§ BRIEF
Among the entries below, only the lines from the one with "(508, 366) // -> (881, 330) none" through the one with "[556,440,906,456] [99,461,217,477] kullanılıyor." are to be retyped, exactly and without pictures.

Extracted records
********************
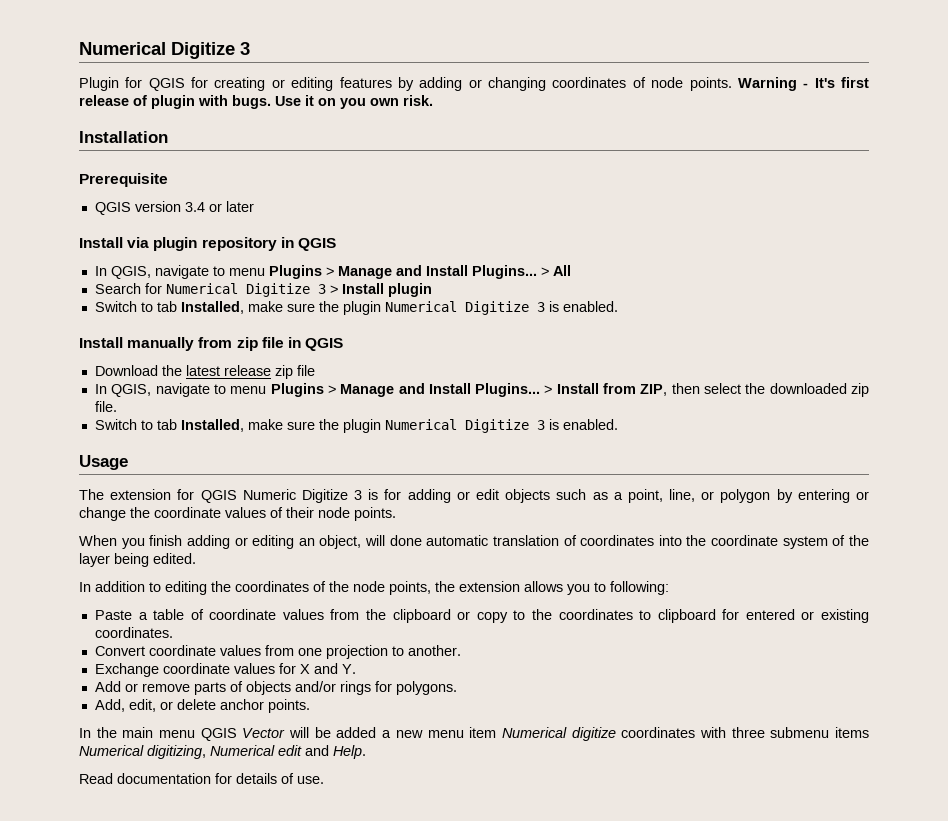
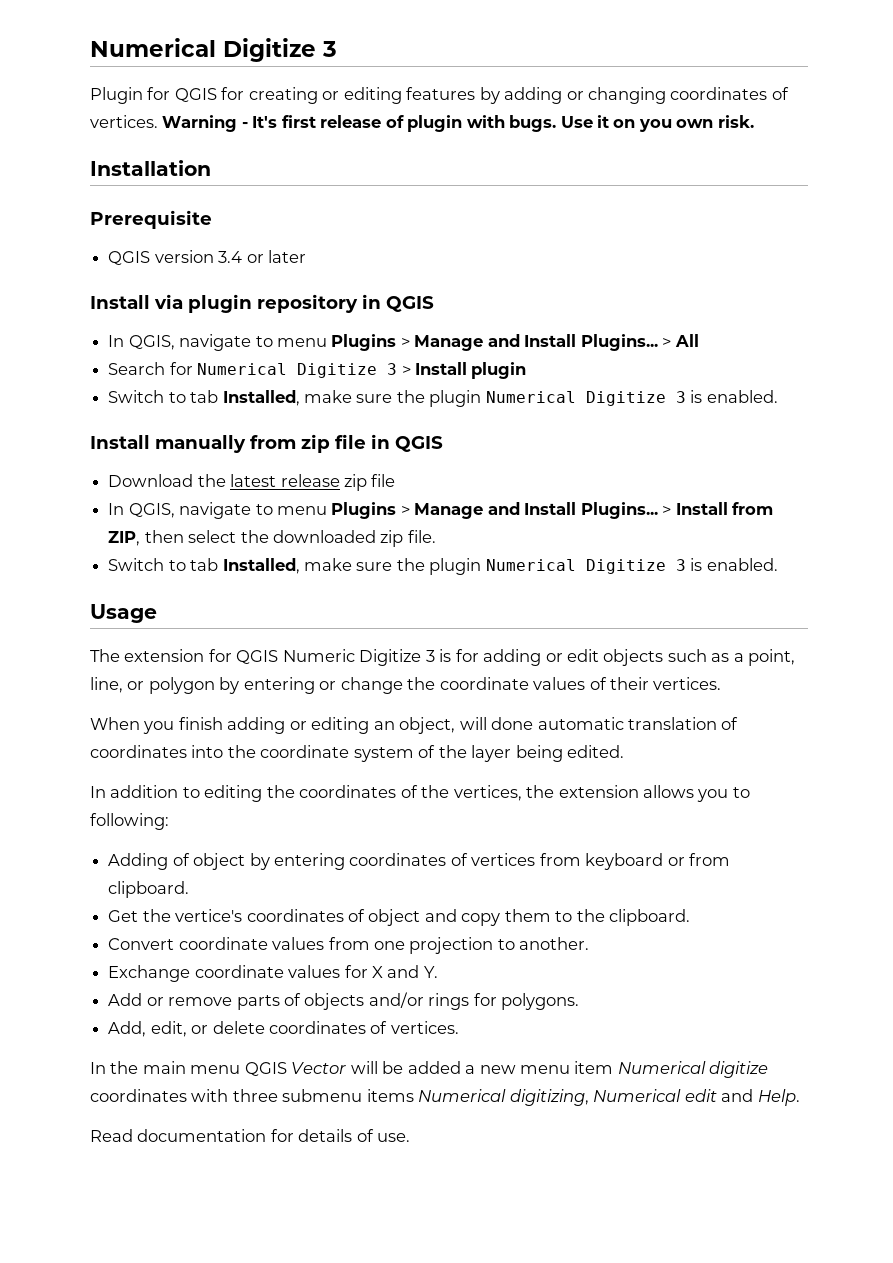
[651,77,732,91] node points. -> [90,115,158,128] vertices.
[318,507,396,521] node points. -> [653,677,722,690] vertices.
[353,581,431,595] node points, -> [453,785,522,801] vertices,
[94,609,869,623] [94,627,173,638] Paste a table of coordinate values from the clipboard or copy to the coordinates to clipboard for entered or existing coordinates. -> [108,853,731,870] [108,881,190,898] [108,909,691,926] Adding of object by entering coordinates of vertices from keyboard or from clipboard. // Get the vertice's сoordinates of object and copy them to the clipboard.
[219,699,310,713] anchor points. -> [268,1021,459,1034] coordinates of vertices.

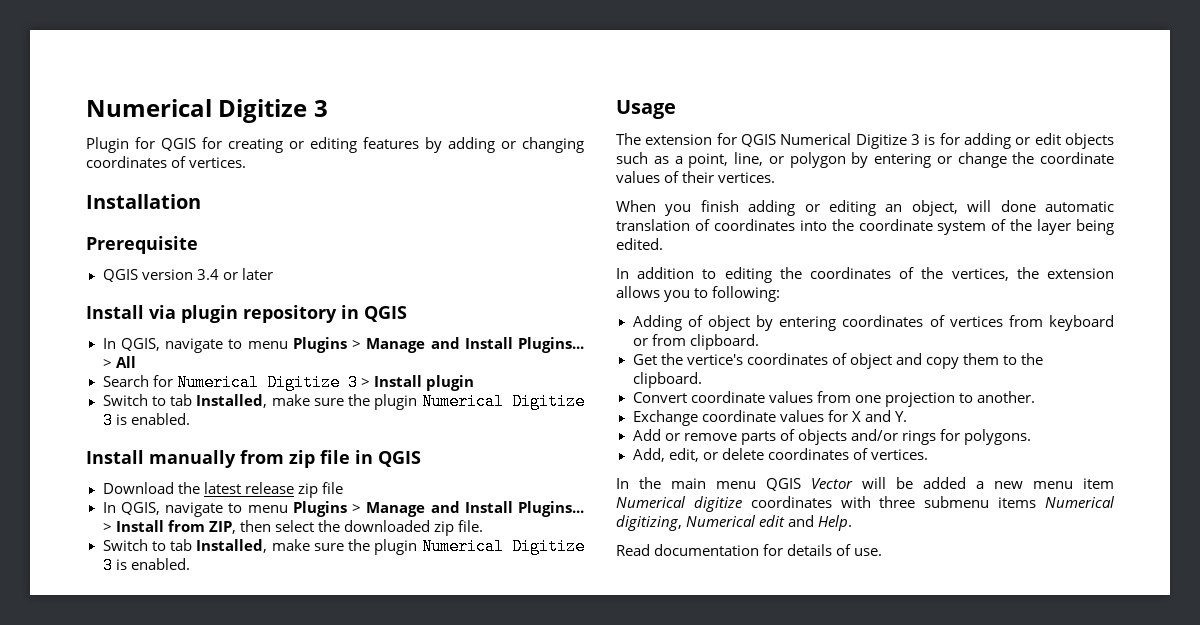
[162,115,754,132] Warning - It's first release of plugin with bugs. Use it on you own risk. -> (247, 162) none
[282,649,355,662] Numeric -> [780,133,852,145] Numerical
********************
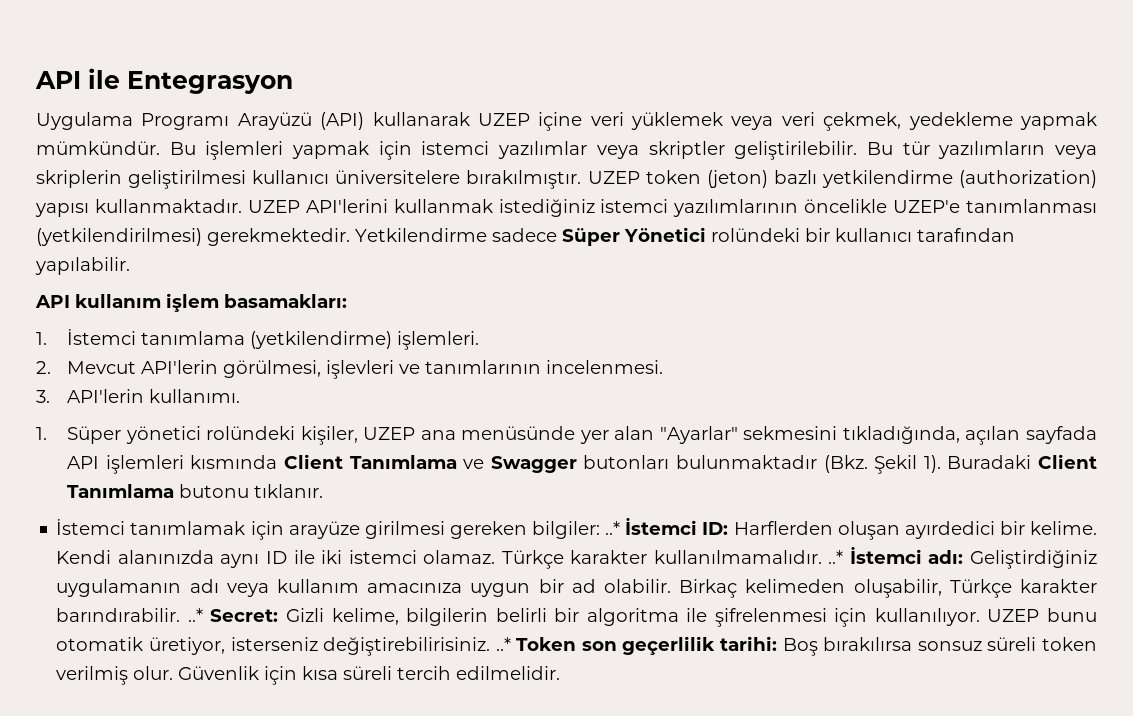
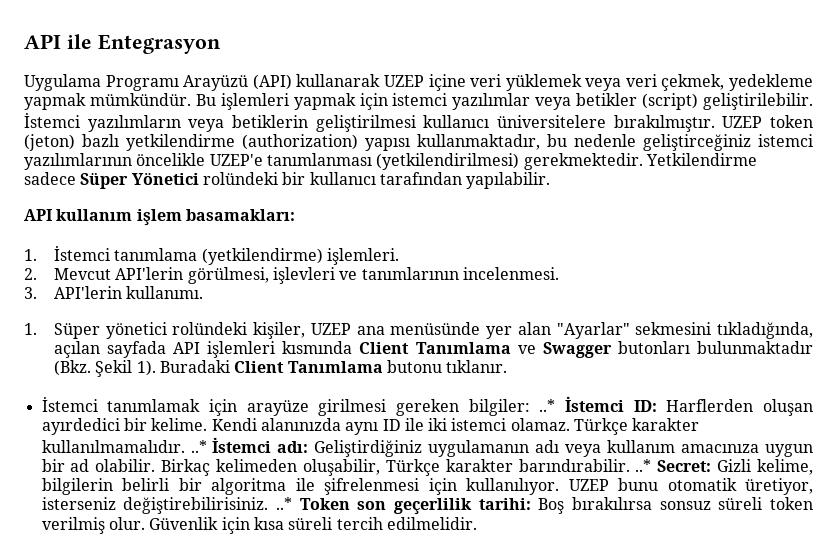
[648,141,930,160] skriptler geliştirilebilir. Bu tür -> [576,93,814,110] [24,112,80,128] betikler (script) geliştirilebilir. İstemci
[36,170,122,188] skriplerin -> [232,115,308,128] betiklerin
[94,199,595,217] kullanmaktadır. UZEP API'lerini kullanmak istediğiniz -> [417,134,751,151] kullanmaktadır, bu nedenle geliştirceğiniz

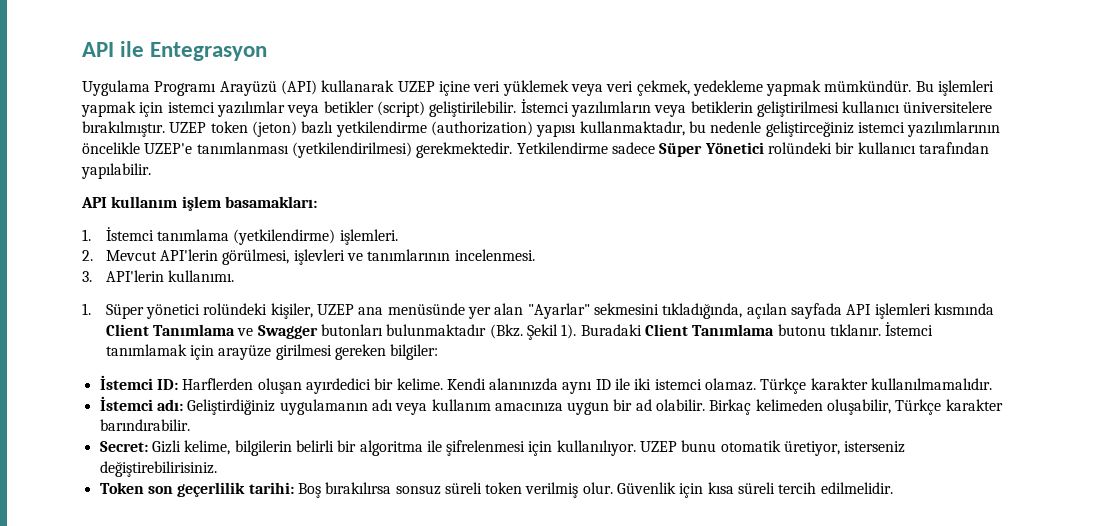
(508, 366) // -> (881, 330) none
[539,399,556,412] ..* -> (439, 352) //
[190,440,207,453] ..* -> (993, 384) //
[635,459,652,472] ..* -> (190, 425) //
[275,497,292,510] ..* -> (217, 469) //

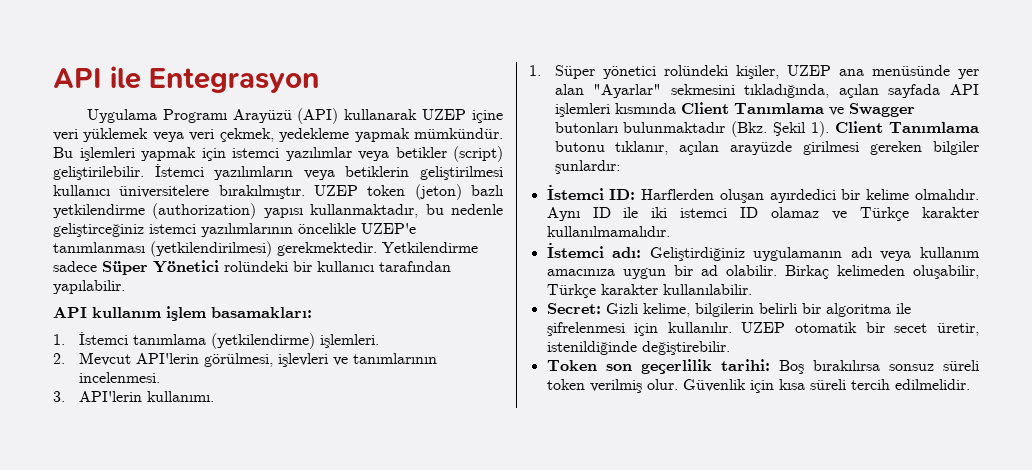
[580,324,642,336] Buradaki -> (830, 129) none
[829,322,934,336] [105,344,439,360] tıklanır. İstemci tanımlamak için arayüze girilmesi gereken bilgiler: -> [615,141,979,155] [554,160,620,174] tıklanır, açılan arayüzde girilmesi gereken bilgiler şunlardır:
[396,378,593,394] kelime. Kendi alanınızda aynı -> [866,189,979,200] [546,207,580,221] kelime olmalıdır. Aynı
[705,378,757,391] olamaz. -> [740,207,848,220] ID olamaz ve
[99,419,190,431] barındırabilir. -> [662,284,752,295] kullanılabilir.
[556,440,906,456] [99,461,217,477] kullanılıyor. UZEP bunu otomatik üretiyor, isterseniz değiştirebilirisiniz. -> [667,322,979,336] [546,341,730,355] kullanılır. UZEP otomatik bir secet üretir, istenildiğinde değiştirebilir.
********************
§ RESPONSE FOR THIS EXERCISE
(508, 366) // -> (881, 330) none
[539,399,556,412] ..* -> (439, 352) //
[190,440,207,453] ..* -> (993, 384) //
[635,459,652,472] ..* -> (190, 425) //
[275,497,292,510] ..* -> (217, 469) //

[580,324,642,336] Buradaki -> (830, 129) none
[829,322,934,336] [105,344,439,360] tıklanır. İstemci tanımlamak için arayüze girilmesi gereken bilgiler: -> [615,141,979,155] [554,160,620,174] tıklanır, açılan arayüzde girilmesi gereken bilgiler şunlardır:
[396,378,593,394] kelime. Kendi alanınızda aynı -> [866,189,979,200] [546,207,580,221] kelime olmalıdır. Aynı
[705,378,757,391] olamaz. -> [740,207,848,220] ID olamaz ve
[99,419,190,431] barındırabilir. -> [662,284,752,295] kullanılabilir.
[556,440,906,456] [99,461,217,477] kullanılıyor. UZEP bunu otomatik üretiyor, isterseniz değiştirebilirisiniz. -> [667,322,979,336] [546,341,730,355] kullanılır. UZEP otomatik bir secet üretir, istenildiğinde değiştirebilir.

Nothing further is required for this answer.